"""

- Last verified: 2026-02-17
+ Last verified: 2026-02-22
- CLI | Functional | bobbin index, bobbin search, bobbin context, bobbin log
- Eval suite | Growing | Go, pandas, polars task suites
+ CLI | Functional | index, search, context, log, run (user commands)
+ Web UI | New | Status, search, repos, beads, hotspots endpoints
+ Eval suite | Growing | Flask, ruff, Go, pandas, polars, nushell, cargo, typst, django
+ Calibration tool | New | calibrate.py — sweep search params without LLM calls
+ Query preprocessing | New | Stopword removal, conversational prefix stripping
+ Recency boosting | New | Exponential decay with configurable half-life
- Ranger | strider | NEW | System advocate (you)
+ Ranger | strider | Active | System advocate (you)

"""

**Problem to work on**
With no line omitted, copy all the data exactly.

**Response below**
- Last verified: 2026-02-17
+ Last verified: 2026-02-22
- CLI | Functional | bobbin index, bobbin search, bobbin context, bobbin log
- Eval suite | Growing | Go, pandas, polars task suites
+ CLI | Functional | index, search, context, log, run (user commands)
+ Web UI | New | Status, search, repos, beads, hotspots endpoints
+ Eval suite | Growing | Flask, ruff, Go, pandas, polars, nushell, cargo, typst, django
+ Calibration tool | New | calibrate.py — sweep search params without LLM calls
+ Query preprocessing | New | Stopword removal, conversational prefix stripping
+ Recency boosting | New | Exponential decay with configurable half-life
- Ranger | strider | NEW | System advocate (you)
+ Ranger | strider | Active | System advocate (you)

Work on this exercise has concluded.